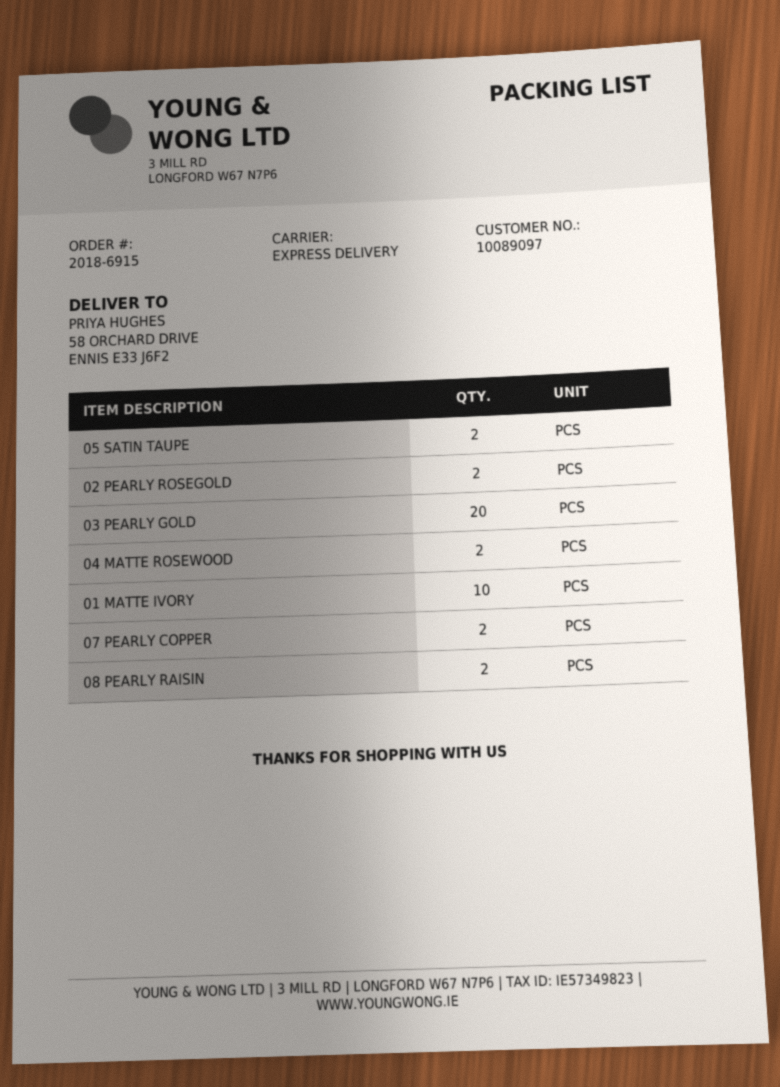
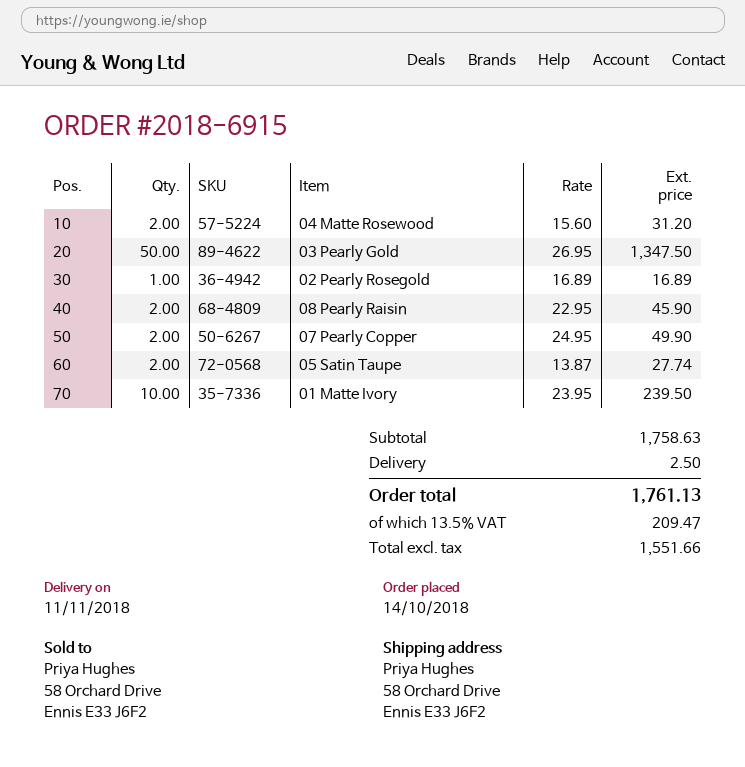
02 PEARLY ROSEGOLD: 2 -> 1
03 PEARLY GOLD: 20 -> 50

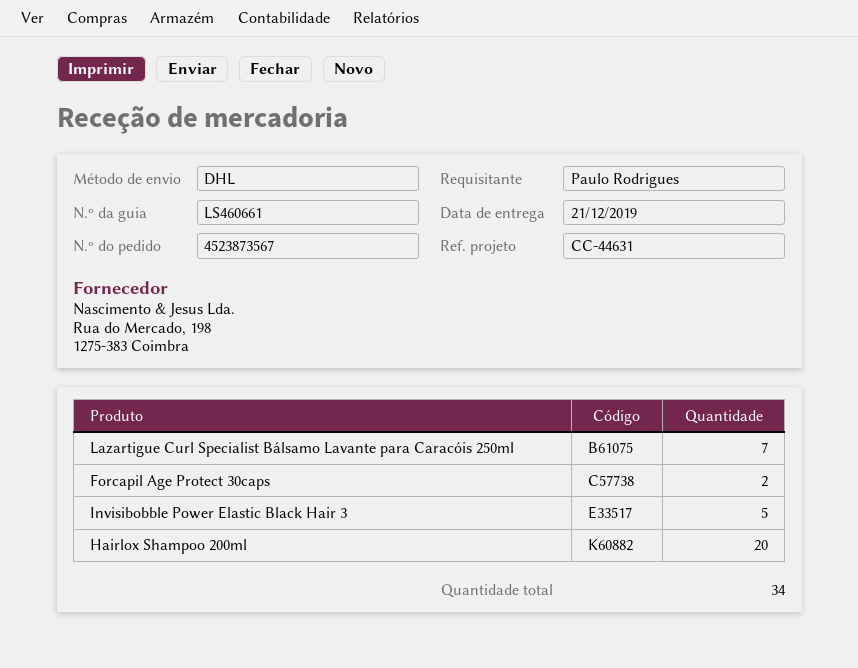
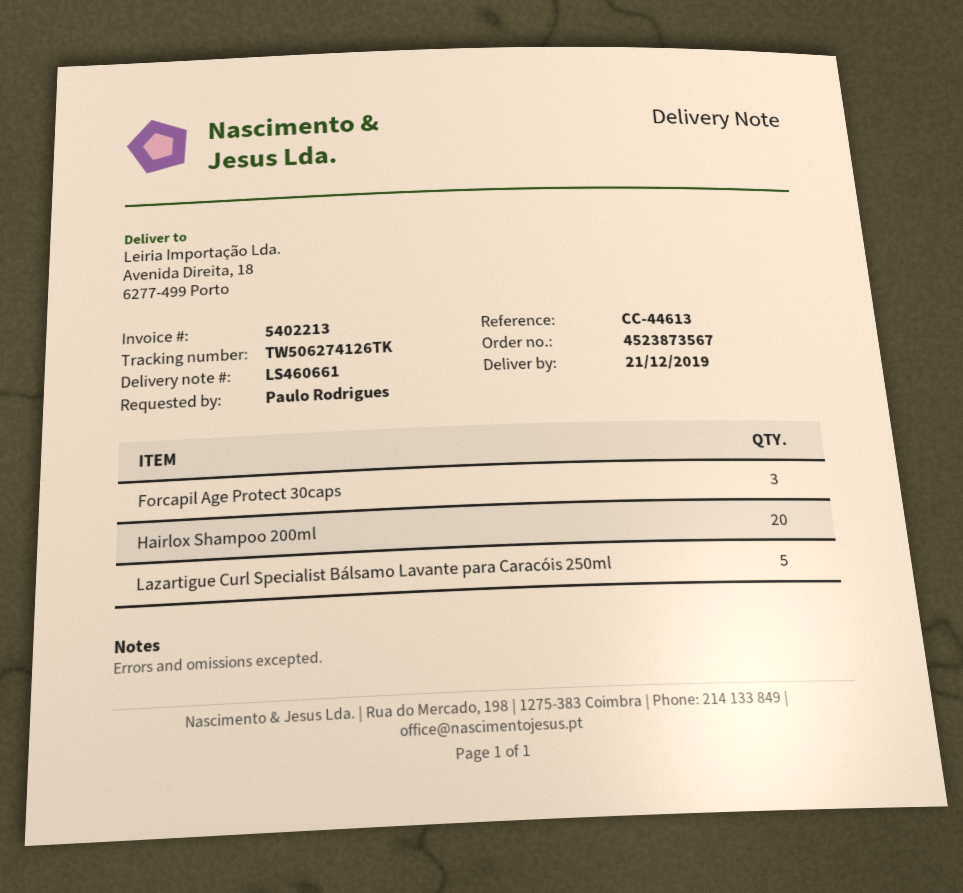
reference: CC-44631 -> CC-44613
Lazartigue Curl Specialist Bálsamo Lavante para Caracóis 250ml: 7 -> 5
Forcapil Age Protect 30caps: 2 -> 3
Invisibobble Power Elastic Black Hair 3: 5 -> none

#### Your objective:
Please give the entries again word for word, without any pictures.

#### Exercise output:
02 PEARLY ROSEGOLD: 2 -> 1
03 PEARLY GOLD: 20 -> 50

reference: CC-44631 -> CC-44613
Lazartigue Curl Specialist Bálsamo Lavante para Caracóis 250ml: 7 -> 5
Forcapil Age Protect 30caps: 2 -> 3
Invisibobble Power Elastic Black Hair 3: 5 -> none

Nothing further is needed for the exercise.